Claude Computer Use API: How Anthropic's Vision Model Controls Desktop and Browser
Understand how Claude's computer use tool works under the hood — the screenshot-action feedback loop, the coordinate system, supported actions, and how to integrate it via the Anthropic API.
What Is Claude Computer Use?
Claude Computer Use is a capability that lets Claude observe a computer screen via screenshots and take actions by issuing mouse clicks, keyboard presses, and scroll commands. Unlike traditional browser automation frameworks that rely on HTML selectors and DOM traversal, Claude operates purely through vision. It looks at pixels, understands what is on screen, and decides what to click or type next.
This fundamentally changes the automation landscape. You no longer need to reverse-engineer a website's DOM structure, maintain fragile CSS selectors, or deal with shadow DOMs and iframes.
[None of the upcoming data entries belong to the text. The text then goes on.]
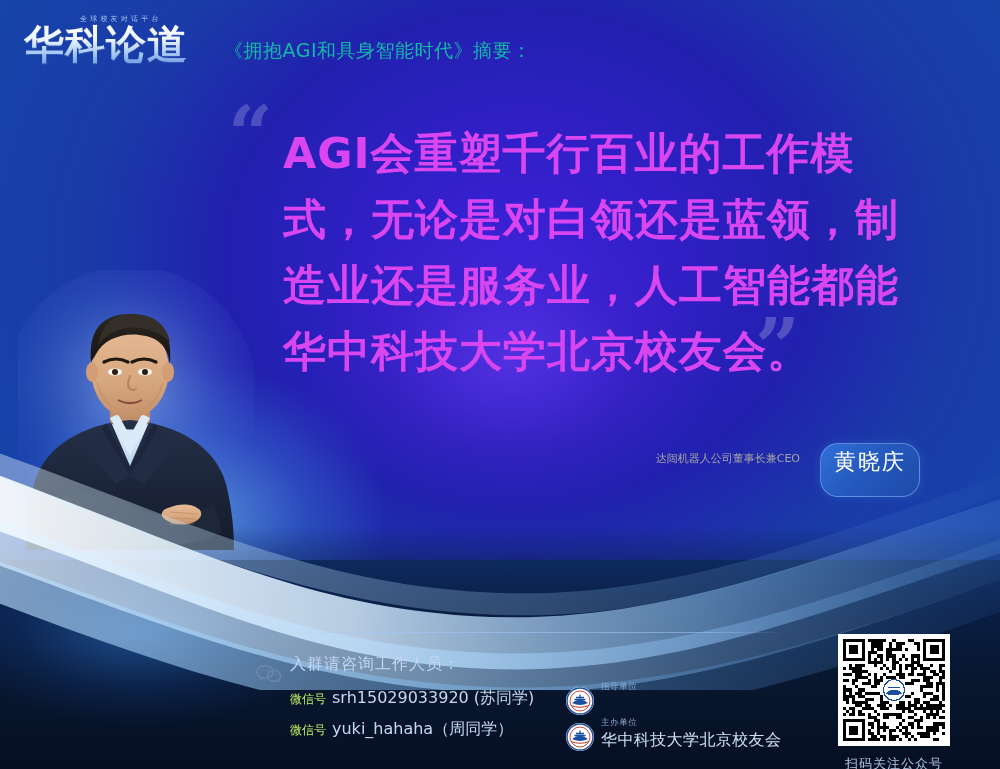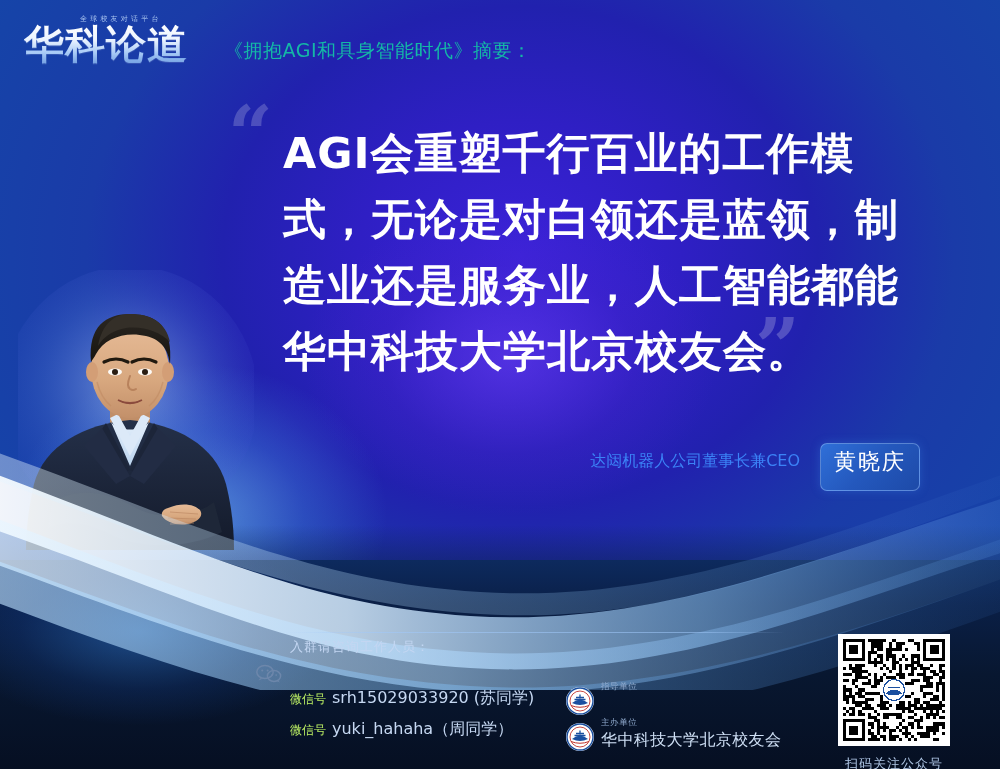--- a/index.html
+++ b/index.html
@@ -83,56 +83,56 @@
     position:absolute; left:755px; top:308px;
     font-size:78px; line-height:1; font-weight:bold;
     color:rgba(255,255,255,.22);
     font-family:"DejaVu Serif","Liberation Serif",serif;
     letter-spacing:-2px;
   }
   .quote-body {
     position:absolute; left:283px; top:120px; width:660px;
   }
   .quote-line {
-    font-size:43px; font-weight:bold; color:#ffffff; line-height:66px;
+    font-size:43px; font-weight:bold; color:#d946ef; line-height:66px;
     letter-spacing:1px; white-space:nowrap;
     font-family:"DejaVu Sans","Liberation Sans",sans-serif;
   }
 
   
   .attrib { position:absolute; left:560px; top:443px; width:360px; height:34px; }
   .attrib-role {
     position:absolute; right:120px; top:8px;
-    font-size:16px; color:#3b82f6; white-space:nowrap;
+    font-size:11px; color:#a3a3a3; white-space:nowrap;
     font-family:"DejaVu Sans",sans-serif;
   }
   .name-badge {
     position:absolute; right:0; top:0;
-    padding:3px 13px 13px;
-    border-radius:7px;
+    padding:3px 13px 19px;
+    border-radius:18px;
     background:linear-gradient(135deg,#2f6fd8 0%,#2458bd 50%,#1d4aa8 100%);
     border:1px solid rgba(160,200,255,.45);
     box-shadow:0 0 10px rgba(60,130,230,.35);
     text-align:center;
   }
   .name-badge span {
     font-size:22px; color:#ffffff; letter-spacing:2px; font-weight:500;
     font-family:"DejaVu Sans","Liberation Sans",sans-serif;
   }
 
   
   .footer { position:absolute; left:0; top:620px; width:1000px; height:149px; }
   .divider {
     position:absolute; left:285px; top:12px; width:500px; height:1px;
     background:linear-gradient(90deg, rgba(150,190,245,0) 0%, rgba(160,200,250,.55) 18%, rgba(160,200,250,.55) 82%, rgba(150,190,245,0) 100%);
   }
   .wechat-icon { position:absolute; left:256px; top:44px; width:26px; height:20px; }
   .contact-head {
-    position:absolute; left:290px; top:18px;
-    font-size:13px; color:#c3d6f2; letter-spacing:1px; white-space:nowrap;
+    position:absolute; left:290px; top:34px;
+    font-size:16px; color:#c3d6f2; letter-spacing:1px; white-space:nowrap;
     font-family:"DejaVu Sans","Liberation Sans",sans-serif;
   }
   .contact-row { position:absolute; left:290px; white-space:nowrap; }
   .contact-row.r1 { top:68px; }
   .contact-row.r2 { top:99px; }
   .cr-label {
     font-size:12px; color:#bef264;
     font-family:"DejaVu Sans",sans-serif;
   }
   .cr-value {

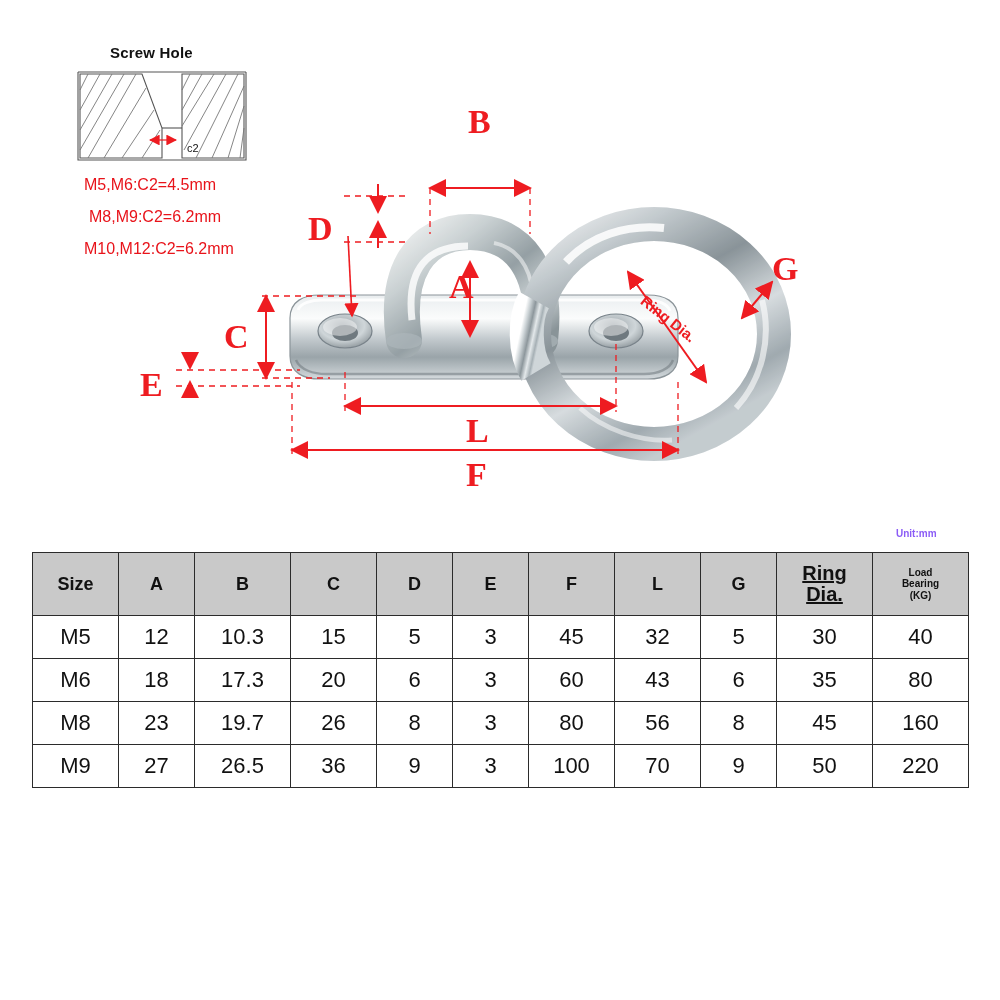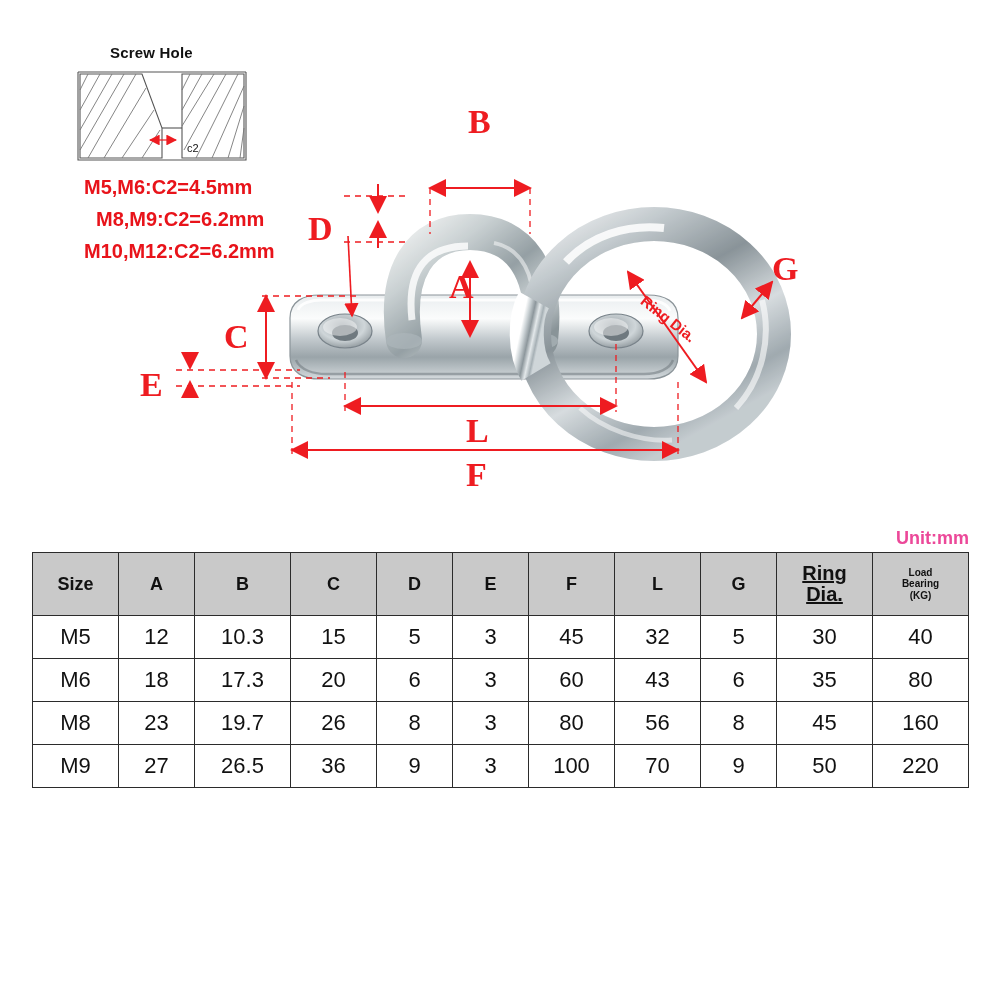--- a/index.html
+++ b/index.html
@@ -36,27 +36,27 @@
     position: absolute;
     left: 155px;
     top: 142px;
     font-size: 11px;
     color: #111;
     margin-left: 32px;
   }
 
   .note {
     position: absolute;
-    font-size: 20px;
-    font-weight: 700;
+    font-size: 16px;
+    font-weight: 400;
     color: #e8131a;
     white-space: nowrap;
   }
   .note1 { left: 84px;  top: 176px; }
-  .note2 { left: 96px;  top: 208px; }
+  .note2 { left: 89px;  top: 208px; }
   .note3 { left: 84px;  top: 240px; }
 
   
   .letter {
     position: absolute;
     color: #ee1c21;
     font-weight: 700;
     font-family: "Liberation Serif", serif;
     font-size: 34px;
     line-height: 1;
@@ -79,23 +79,23 @@
     color: #ee1c21;
     transform: rotate(38deg);
     transform-origin: left top;
     white-space: nowrap;
   }
 
   .unit-label {
     position: absolute;
     left: 896px;
     top: 528px;
-    font-size: 18px;
+    font-size: 10px;
     font-weight: 700;
-    color: #ec4899;
+    color: #8b5cf6;
   }
 
   
   .spec-table {
     position: absolute;
     left: 32px;
     top: 552px;
     width: 936px;
     border-collapse: collapse;
     table-layout: fixed;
Claude sees the screen the same way a human does and interacts with it accordingly.
The Screenshot-Action Feedback Loop
The core mechanism is a tight loop between observation and action:
- Your application captures a screenshot of the current screen state
- The screenshot is sent to Claude along with the task instructions
- Claude analyzes the image and returns a tool call specifying an action (click, type, scroll, etc.)
- Your application executes that action on the actual machine
- A new screenshot is captured and sent back to Claude
- The loop continues until Claude determines the task is complete
Here is a minimal implementation of this loop using the Anthropic Python SDK:
import anthropic
import base64
import subprocess
client = anthropic.Anthropic()
def capture_screenshot() -> str:
"""Capture screen and return base64-encoded PNG."""
subprocess.run(["scrot", "/tmp/screen.png"], check=True)
with open("/tmp/screen.png", "rb") as f:
return base64.standard_b64encode(f.read()).decode()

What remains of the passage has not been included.